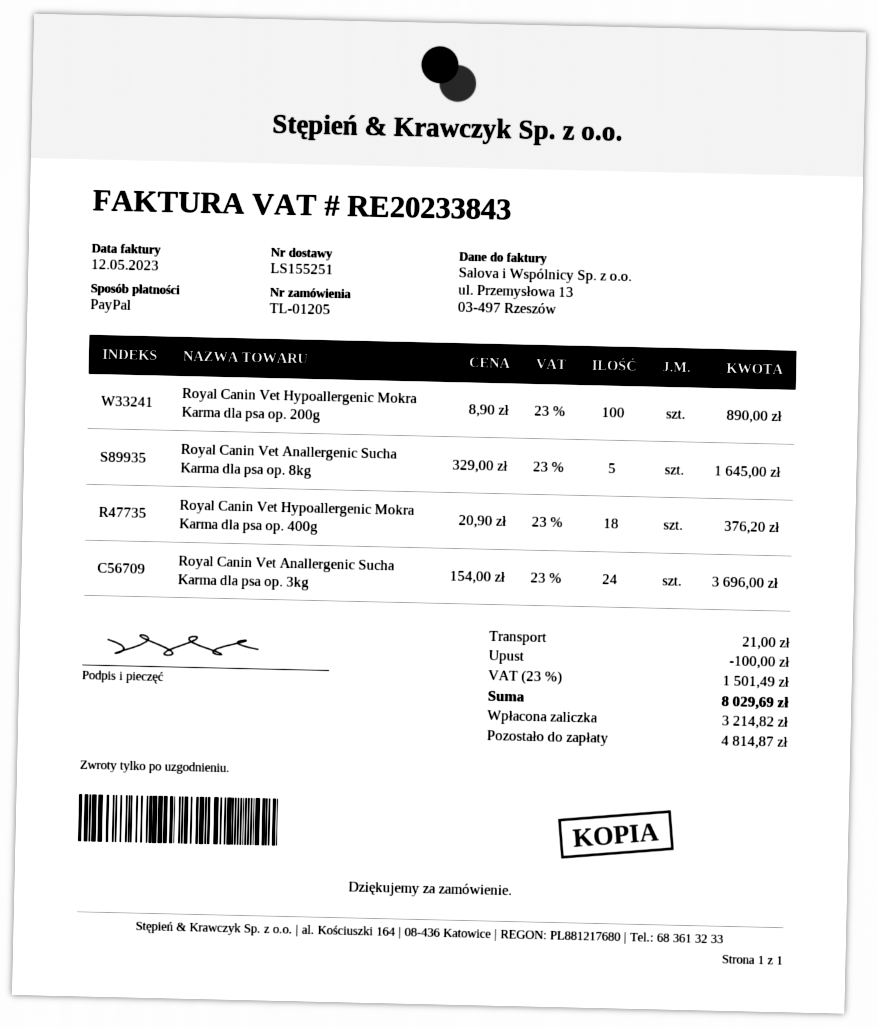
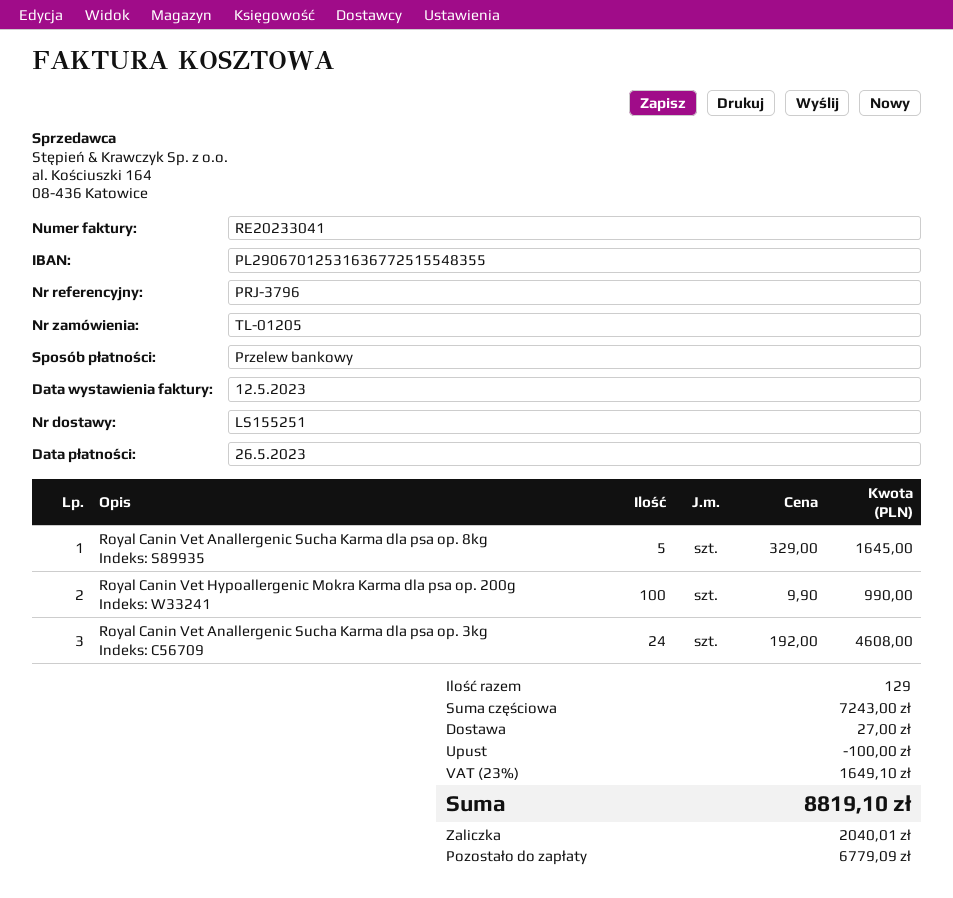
invoice number: RE20233843 -> RE20233041
payment method: PayPal -> bank transfer
Royal Canin Vet Hypoallergenic Mokra Karma dla psa op. 200g: 100 x 8.90 = 890.00 -> 100 x 9.90 = 990.00
Royal Canin Vet Hypoallergenic Mokra Karma dla psa op. 400g: 18 x 20.90 = 376.20 -> none
Royal Canin Vet Anallergenic Sucha Karma dla psa op. 3kg: 24 x 154.00 = 3696.00 -> 24 x 192.00 = 4608.00
shipping: 21.00 -> 27.00
tax: 23% = 1501.49 -> 23% = 1649.10
total: 8029.69 -> 8819.10
deposit: 3214.82 -> 2040.01
balance: 4814.87 -> 6779.09

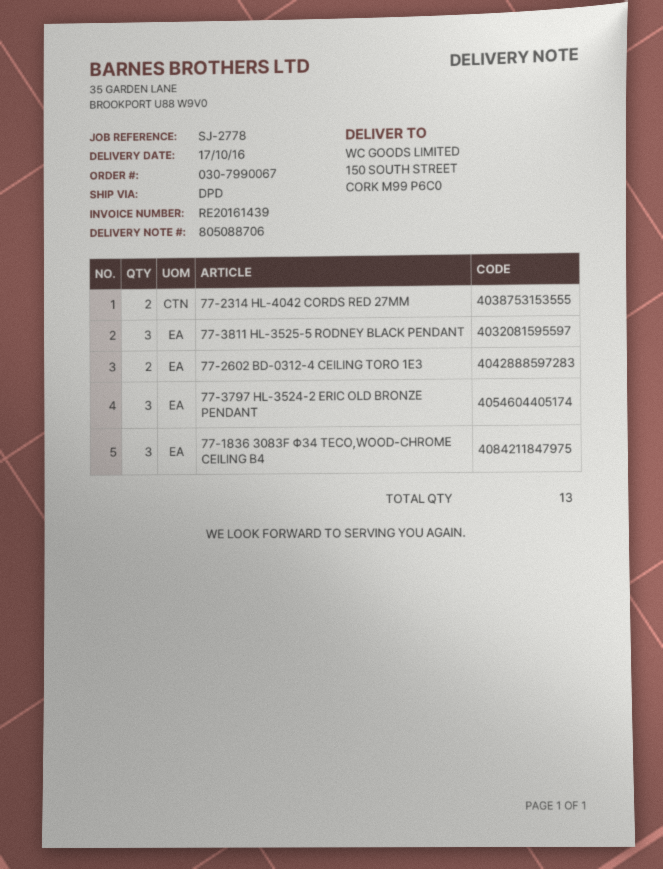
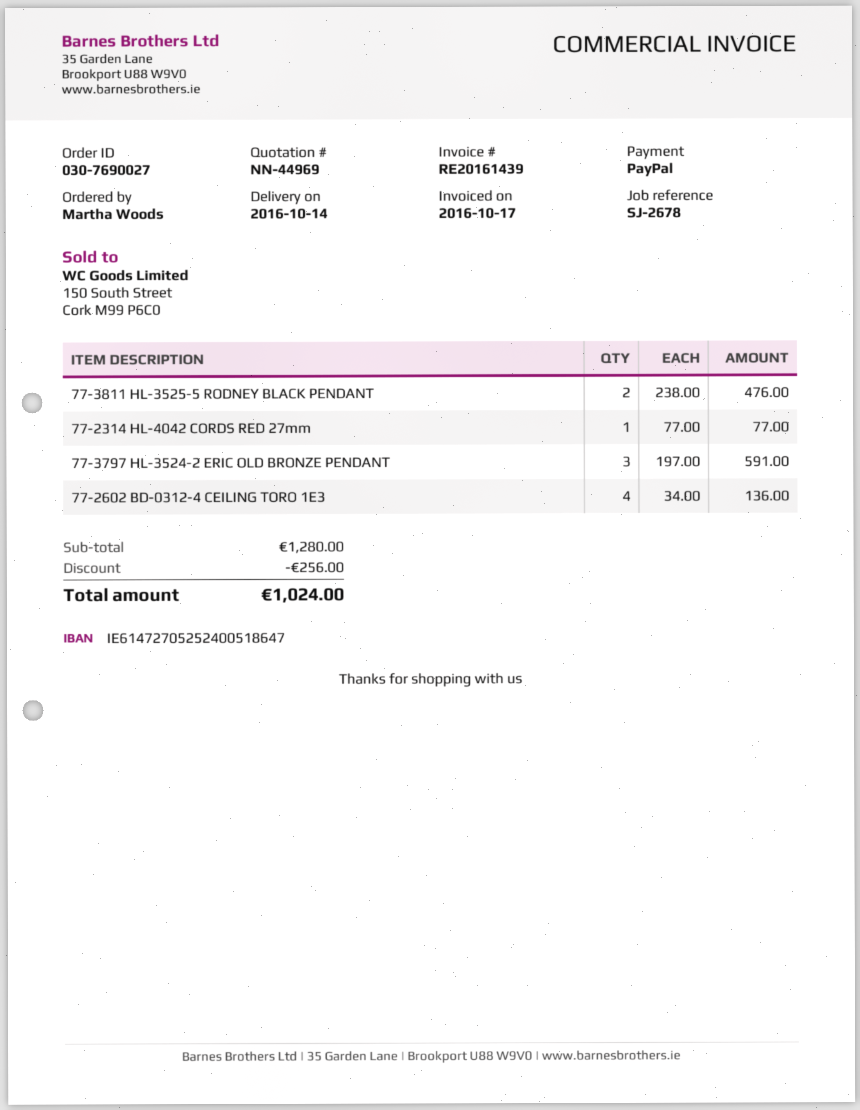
order number: 030-7990067 -> 030-7690027
delivery date: 2016-10-17 -> 2016-10-14
reference: SJ-2778 -> SJ-2678
77-2314 HL-4042 CORDS RED 27MM: 2 -> 1
77-3811 HL-3525-5 RODNEY BLACK PENDANT: 3 -> 2
77-2602 BD-0312-4 CEILING TORO 1E3: 2 -> 4
77-1836 3083F Φ34 TECO,WOOD-CHROME CEILING Β4: 3 -> none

-----

Work to be completed:
Write out exactly, with no pictures, each line from the one containing "balance: 4814.87 -> 6779.09" through the last line of the listing above, both included.

Reply to the task:
balance: 4814.87 -> 6779.09

order number: 030-7990067 -> 030-7690027
delivery date: 2016-10-17 -> 2016-10-14
reference: SJ-2778 -> SJ-2678
77-2314 HL-4042 CORDS RED 27MM: 2 -> 1
77-3811 HL-3525-5 RODNEY BLACK PENDANT: 3 -> 2
77-2602 BD-0312-4 CEILING TORO 1E3: 2 -> 4
77-1836 3083F Φ34 TECO,WOOD-CHROME CEILING Β4: 3 -> none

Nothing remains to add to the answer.